▶ **Data provided**
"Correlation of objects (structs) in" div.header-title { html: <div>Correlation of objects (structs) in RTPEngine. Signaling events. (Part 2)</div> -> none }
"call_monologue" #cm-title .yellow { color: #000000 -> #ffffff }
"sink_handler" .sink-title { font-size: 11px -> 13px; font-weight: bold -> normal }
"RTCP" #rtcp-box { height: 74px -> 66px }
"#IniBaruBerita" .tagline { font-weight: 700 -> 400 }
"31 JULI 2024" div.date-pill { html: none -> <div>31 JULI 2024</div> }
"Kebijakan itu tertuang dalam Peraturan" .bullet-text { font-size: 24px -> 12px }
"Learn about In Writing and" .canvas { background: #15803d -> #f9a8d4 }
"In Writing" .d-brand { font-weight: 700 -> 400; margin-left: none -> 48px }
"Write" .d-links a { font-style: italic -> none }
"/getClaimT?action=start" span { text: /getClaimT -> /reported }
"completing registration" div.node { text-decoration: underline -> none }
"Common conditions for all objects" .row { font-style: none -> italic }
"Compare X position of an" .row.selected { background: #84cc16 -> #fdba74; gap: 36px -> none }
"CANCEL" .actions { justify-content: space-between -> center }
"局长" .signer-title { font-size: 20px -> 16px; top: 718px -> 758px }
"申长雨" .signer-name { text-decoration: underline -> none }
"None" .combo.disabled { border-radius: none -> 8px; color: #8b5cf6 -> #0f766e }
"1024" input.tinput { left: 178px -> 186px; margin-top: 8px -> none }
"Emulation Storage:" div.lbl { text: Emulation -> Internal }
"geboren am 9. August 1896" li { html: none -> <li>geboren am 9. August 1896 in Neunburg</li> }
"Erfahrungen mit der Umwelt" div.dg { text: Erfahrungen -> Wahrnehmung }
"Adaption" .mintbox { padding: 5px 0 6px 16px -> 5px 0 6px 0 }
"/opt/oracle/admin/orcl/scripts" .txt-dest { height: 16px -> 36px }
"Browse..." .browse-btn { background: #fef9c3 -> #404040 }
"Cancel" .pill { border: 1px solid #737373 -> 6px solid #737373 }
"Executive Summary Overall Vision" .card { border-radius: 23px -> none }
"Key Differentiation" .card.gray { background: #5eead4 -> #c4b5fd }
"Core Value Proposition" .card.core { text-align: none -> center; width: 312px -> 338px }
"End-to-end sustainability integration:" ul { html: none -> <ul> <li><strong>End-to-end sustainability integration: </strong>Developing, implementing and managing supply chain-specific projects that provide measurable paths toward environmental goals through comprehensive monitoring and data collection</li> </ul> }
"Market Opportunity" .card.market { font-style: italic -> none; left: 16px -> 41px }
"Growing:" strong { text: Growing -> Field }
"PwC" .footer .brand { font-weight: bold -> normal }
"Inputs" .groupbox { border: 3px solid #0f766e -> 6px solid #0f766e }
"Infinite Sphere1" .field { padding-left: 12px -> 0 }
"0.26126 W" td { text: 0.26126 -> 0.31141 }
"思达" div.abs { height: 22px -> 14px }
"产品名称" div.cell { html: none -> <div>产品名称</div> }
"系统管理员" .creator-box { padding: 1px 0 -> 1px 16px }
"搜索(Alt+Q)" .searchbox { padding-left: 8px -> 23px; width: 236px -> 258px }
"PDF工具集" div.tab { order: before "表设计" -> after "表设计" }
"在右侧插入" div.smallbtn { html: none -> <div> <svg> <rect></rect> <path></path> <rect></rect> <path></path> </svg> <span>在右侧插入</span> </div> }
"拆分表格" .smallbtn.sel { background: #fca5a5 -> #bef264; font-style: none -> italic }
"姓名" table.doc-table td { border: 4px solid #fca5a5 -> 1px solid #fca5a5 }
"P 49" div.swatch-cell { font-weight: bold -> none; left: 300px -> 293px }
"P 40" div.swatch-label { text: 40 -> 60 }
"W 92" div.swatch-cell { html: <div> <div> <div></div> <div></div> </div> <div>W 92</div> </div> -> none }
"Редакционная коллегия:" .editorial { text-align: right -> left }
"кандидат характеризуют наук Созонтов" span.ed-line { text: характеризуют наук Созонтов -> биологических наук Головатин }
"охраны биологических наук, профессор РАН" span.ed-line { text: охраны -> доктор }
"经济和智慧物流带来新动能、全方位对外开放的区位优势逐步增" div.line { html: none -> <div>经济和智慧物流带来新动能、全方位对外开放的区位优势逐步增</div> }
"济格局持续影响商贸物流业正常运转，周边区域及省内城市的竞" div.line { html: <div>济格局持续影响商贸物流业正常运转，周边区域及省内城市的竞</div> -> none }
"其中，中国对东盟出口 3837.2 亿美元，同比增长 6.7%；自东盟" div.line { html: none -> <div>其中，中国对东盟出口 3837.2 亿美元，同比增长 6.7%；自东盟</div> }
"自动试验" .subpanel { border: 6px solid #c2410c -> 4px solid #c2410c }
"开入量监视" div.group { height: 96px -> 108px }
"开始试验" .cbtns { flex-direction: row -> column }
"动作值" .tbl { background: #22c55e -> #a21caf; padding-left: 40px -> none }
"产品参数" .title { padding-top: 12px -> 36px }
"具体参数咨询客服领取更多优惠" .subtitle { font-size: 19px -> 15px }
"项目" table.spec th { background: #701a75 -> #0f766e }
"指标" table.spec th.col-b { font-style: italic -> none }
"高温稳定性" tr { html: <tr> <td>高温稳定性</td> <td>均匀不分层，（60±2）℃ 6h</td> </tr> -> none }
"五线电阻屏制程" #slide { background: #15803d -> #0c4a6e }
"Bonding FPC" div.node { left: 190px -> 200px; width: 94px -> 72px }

▶ **Activity**
A number is the only answer here: how many lines of the material above contain "solid"?

▶ **Solution for this exercise**
4